I can’t be absolutely sure, since they don’t describe any details or give any statistical references, but I think Young et al’s ecological regression equation is really quite simple:
Log(autism prevalence rate) = A + B(average Hg exposure in 100 microgram intervals), where A is an intercept term and the units of analysis are birth cohorts. Without going into the mathematical derivations, take my word for it that the Risk Ratio = exp(B). If we look at the first risk ratio in Table 3, which is 2.87, Young et al. would interpret it thus: In the birth to 7 month period, the rate of autism was approximately 2.9 times higher given a 100 microgram increase in Hg exposure in thimerosal-containing vaccines. This 2.87 was derived from a poisson regression in which the slope was 0.46 (i.e., the log of 2.87). As a slight modification of the statement in my previous post, picture a scatter plot of 7 points were the X axis is average Hg dose, the Y axis is log(prevalence rate), and the 7 points are where the mean Hg dose for each birth cohort intersects the log(prevalence rate) for that birth cohort. The slopes of the lines for autism are 0.46 (for exposure from birth to 7 months) and 0.42 for (exposure from birth to 13 months).
Pretty steep slopes and, therefore, apparently strong associations. But there’s no attempt to control for, or adjust for, the confounding effect of birth cohort. Just one look at Figure 1 (or a basic knowledge about trends in autism) tells you the regression coefficients (slopes) are being driven by increases in autism risk over time. Given the increase in frequency of autism (and other neurodevelopmental disabilities) during time time period, you could do an ecological regression analysis of almost any factor that varied over time and you would find an an association with autism.
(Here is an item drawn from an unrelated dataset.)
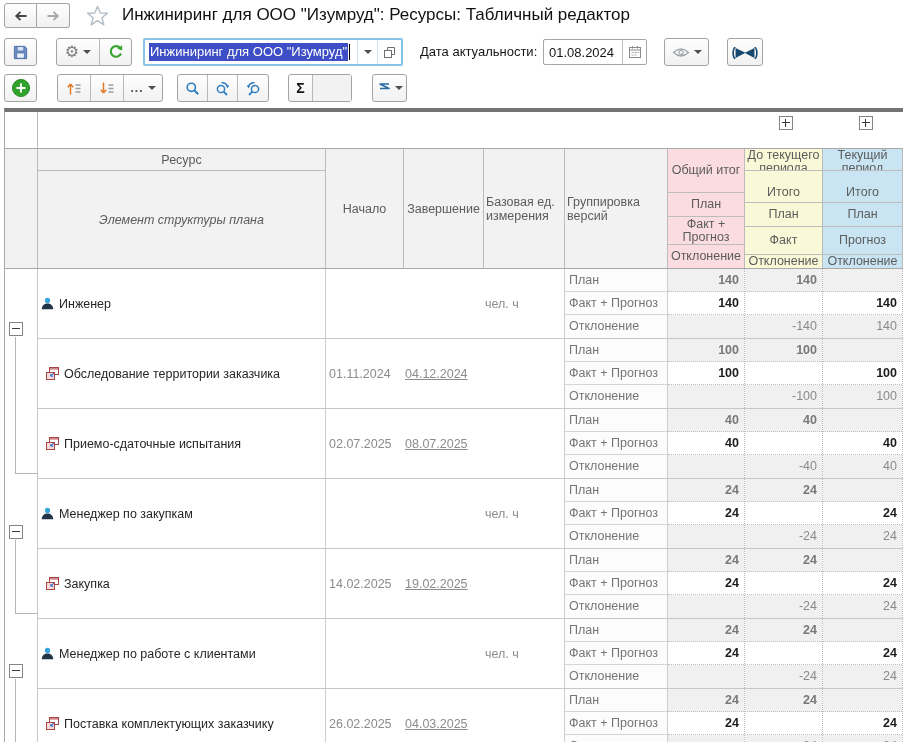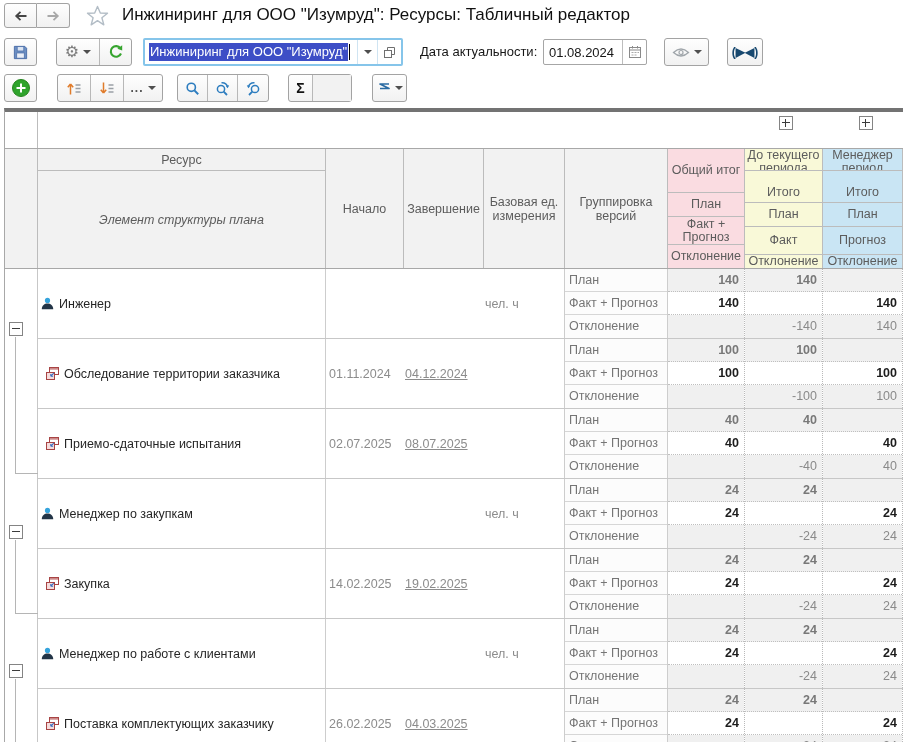"Менеджер период" div.hg-title-clip { text: Менеджер -> Текущий }
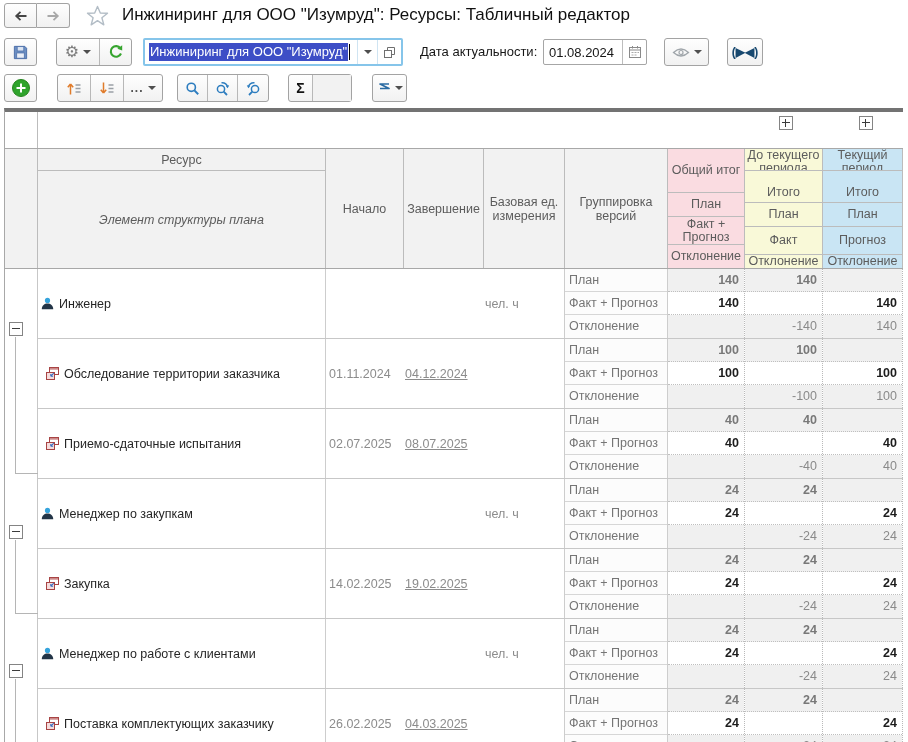"Начало" .hc-mid { text-align: center -> none }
I would bet that you could enter number of sushi bars per capita into an ecological regression and you’d find an association with autism rates.
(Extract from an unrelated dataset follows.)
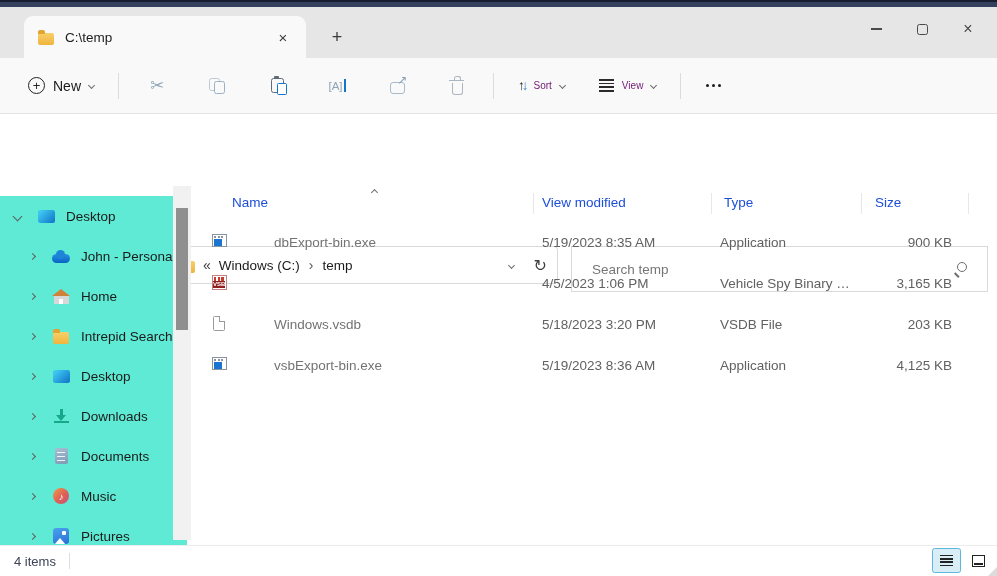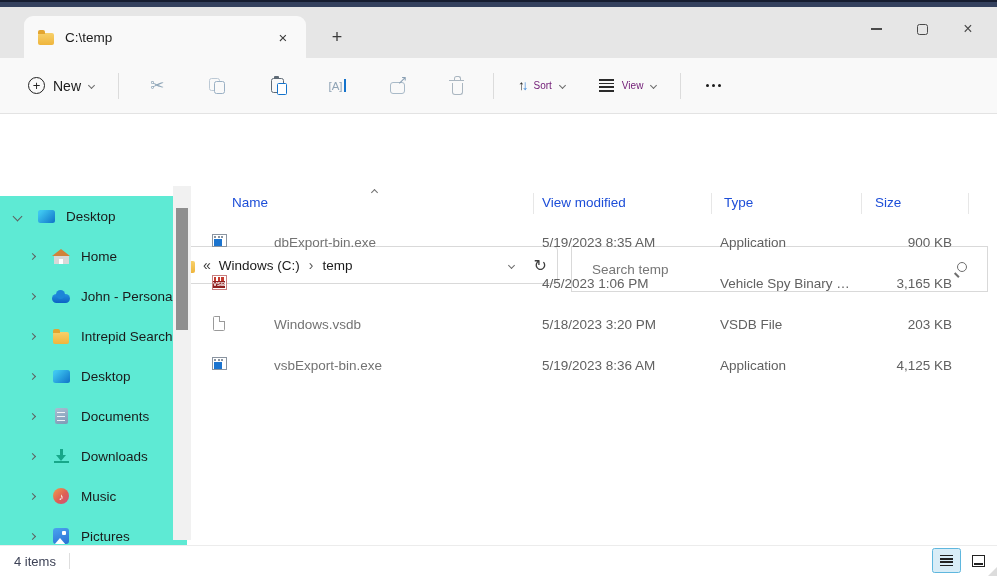"Home" div.side-item { order: before "John - Personal" -> after "John - Personal" }
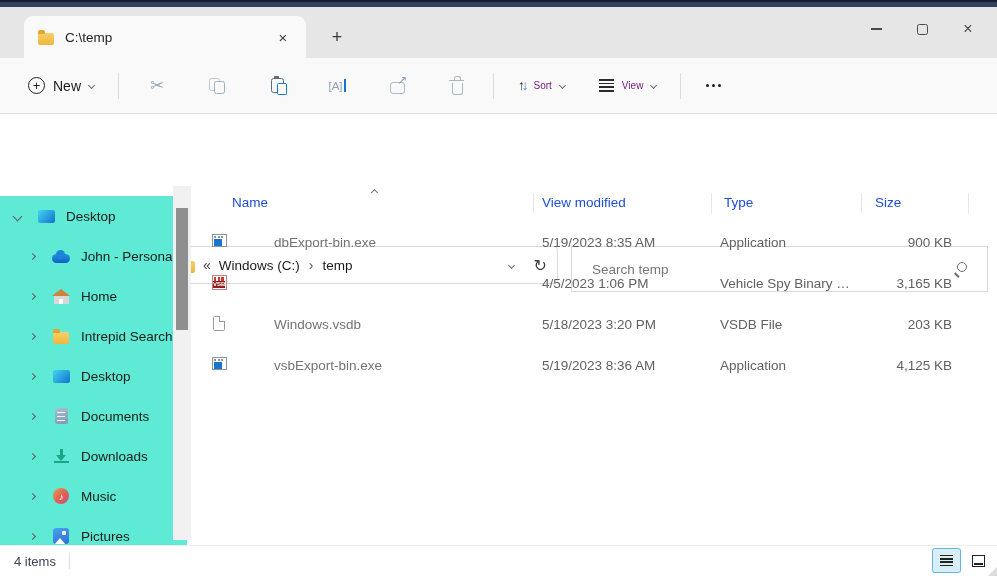"Documents" div.side-item { order: before "Downloads" -> after "Downloads" }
And please note, as I alluded to briefly in my last post, that one of the major problems of ecological analyses like this one is that, if confounding variables are left uncontrolled, risk ratio estimates tend to be hugely and spuriously magnified. In other words, the 2.87 is wrong and much too big. This “ecological magnification” bias will be the topic of my next post.
Oh, and by the way, let’s not forget that Young, Geier, and Geier “cooked” the data on the number of cases in such a way that they would get stronger effects. I mention this again because all of hese flaws combine together to make one virtually unbelievable paper.
If you have any questions, please don’t hesitate to comment.
*Please understand that “disease” is a general term used here for the sake of methodological discussion only. It could be argued that autism and ASD are not “diseases.” Also, these definitions (of confounding, etc.) work for research on outcomes that are clearly not diseases. For example, I have a colleague who just submitted a paper for publication on causes of happiness during pregnancy.
**There is one other “rule” about confounding that doesn’t apply to our discussion of the Young et al. paper, but it’s worth mentioning for completeness:
(3) Z cannot be a confounder if it’s association with the exposure is entirely due to the causal effects of the exposure on Z. Thus, for example, Z may not be a confounder if it is an intermediate variable in the causal pathway between exposure and outcome, i.e. exposure X affects Z, which affects the outcome Y. Please don’t worry too much about this criterion #3, because it’s not relevant to our discussion today.